INSTRUCTIONS FOR THE TASK:
Beginning at the line that contains "html: none ->" and finishing at the line that contains "border-radius: none ->", output the data below exactly. Include both end lines and no pictures.

MATERIAL FOR THIS EXERCISE:
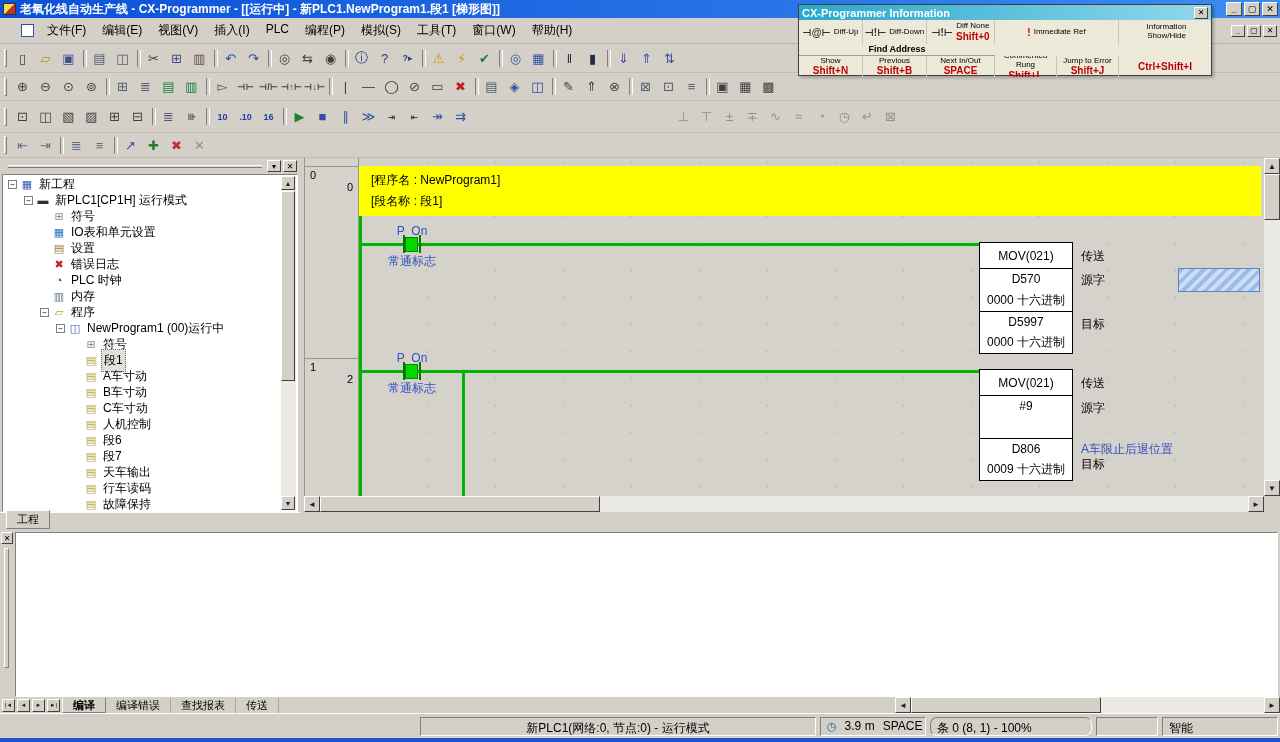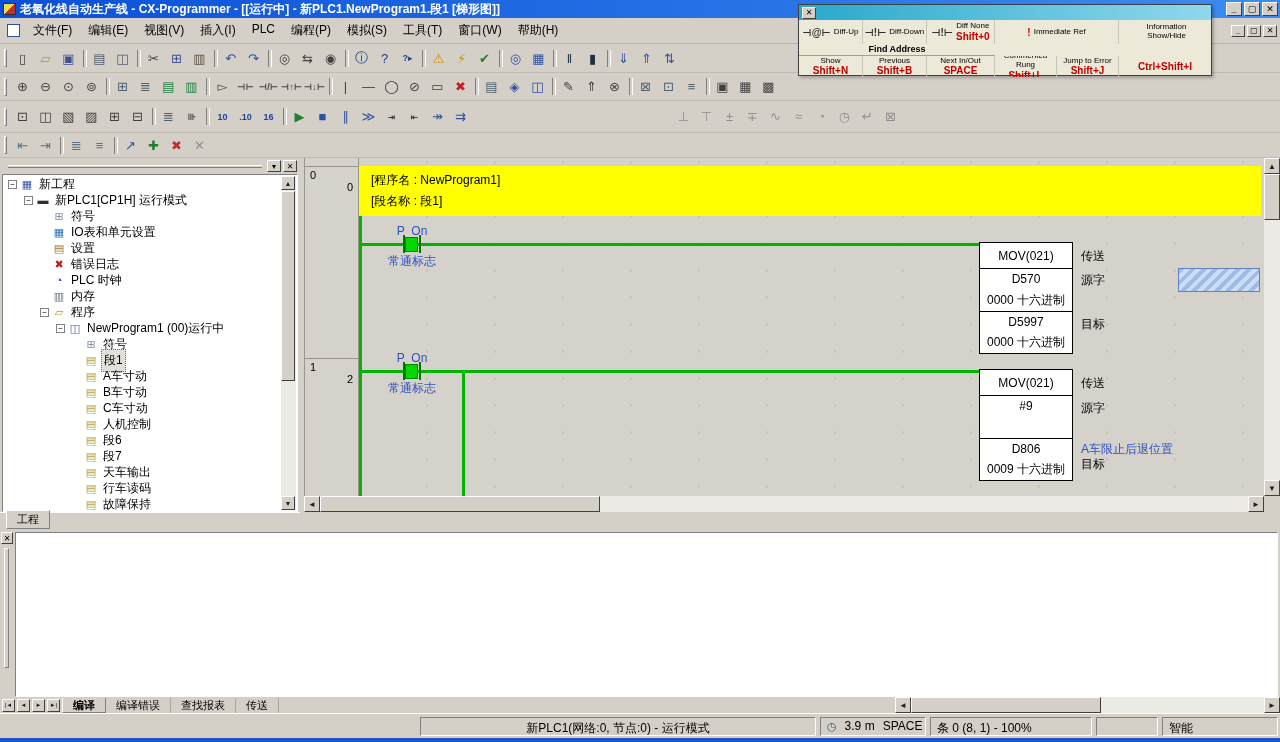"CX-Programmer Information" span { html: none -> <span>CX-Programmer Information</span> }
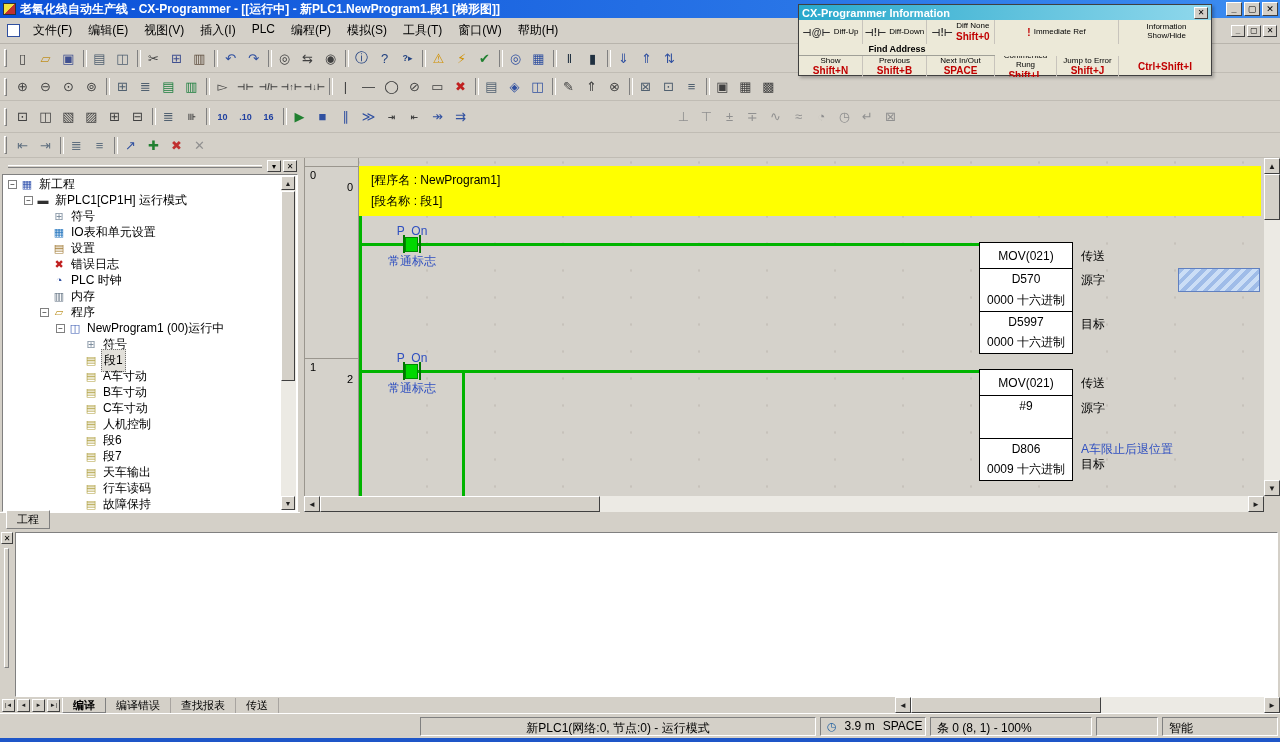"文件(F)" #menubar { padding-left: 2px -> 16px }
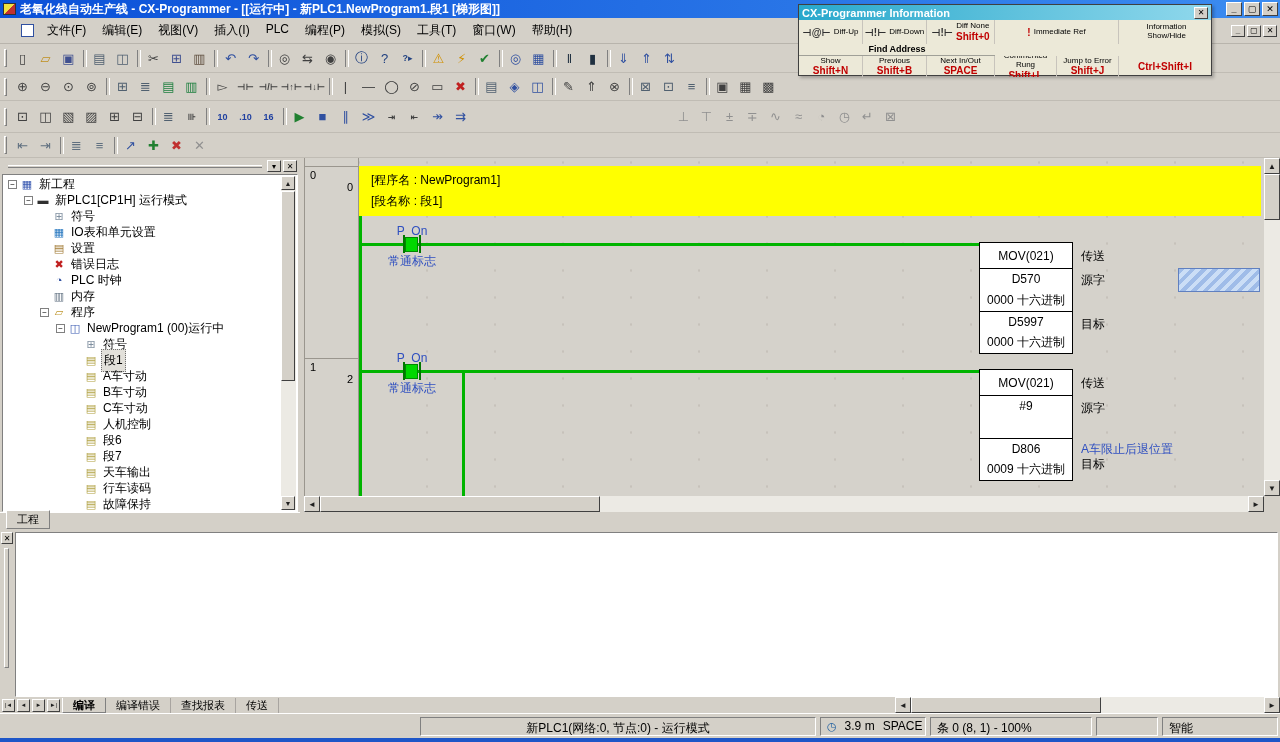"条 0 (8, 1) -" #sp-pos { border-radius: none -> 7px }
==
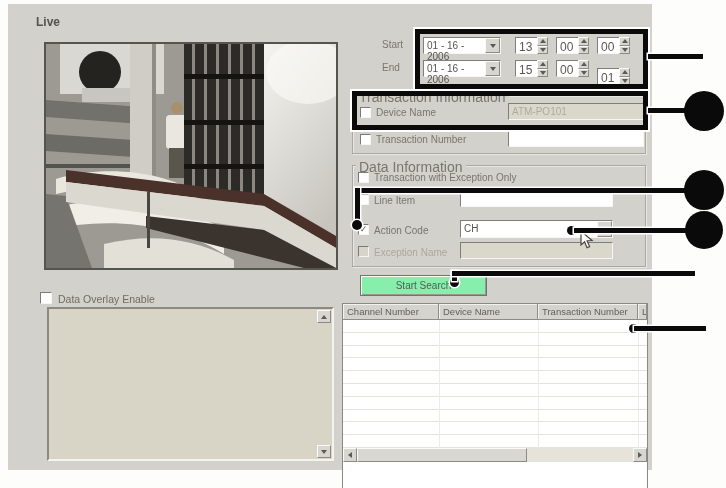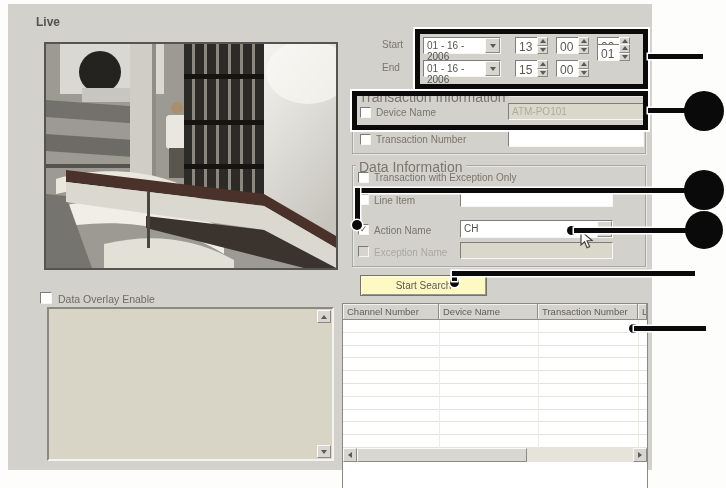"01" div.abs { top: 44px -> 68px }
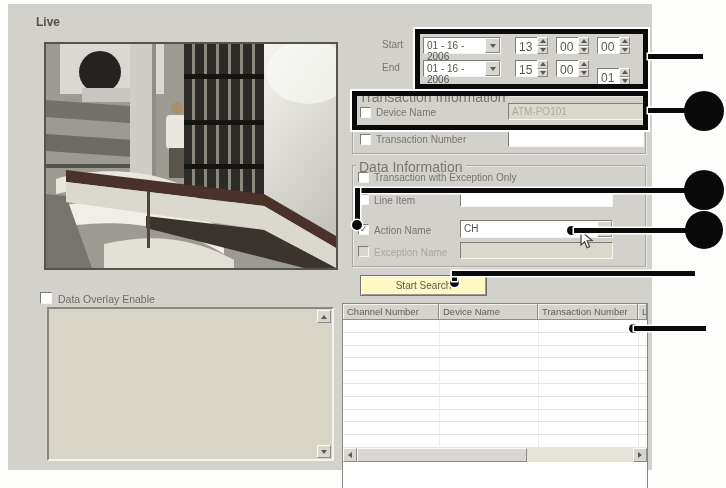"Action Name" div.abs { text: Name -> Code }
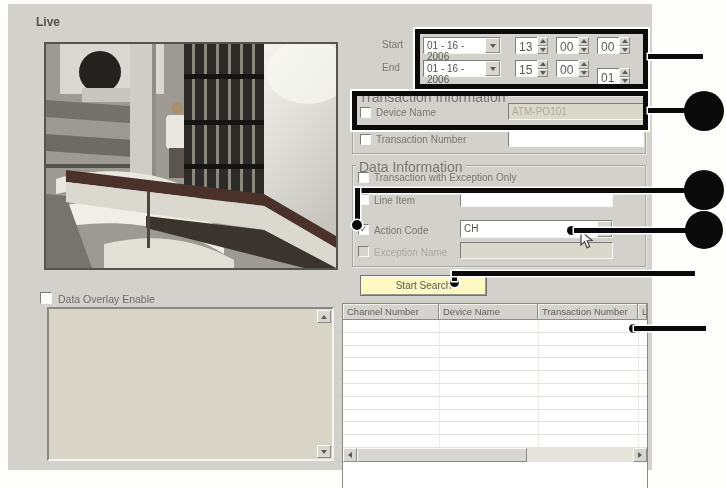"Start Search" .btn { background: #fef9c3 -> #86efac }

RESPONSE BOX:
"CX-Programmer Information" span { html: none -> <span>CX-Programmer Information</span> }
"文件(F)" #menubar { padding-left: 2px -> 16px }
"条 0 (8, 1) -" #sp-pos { border-radius: none -> 7px }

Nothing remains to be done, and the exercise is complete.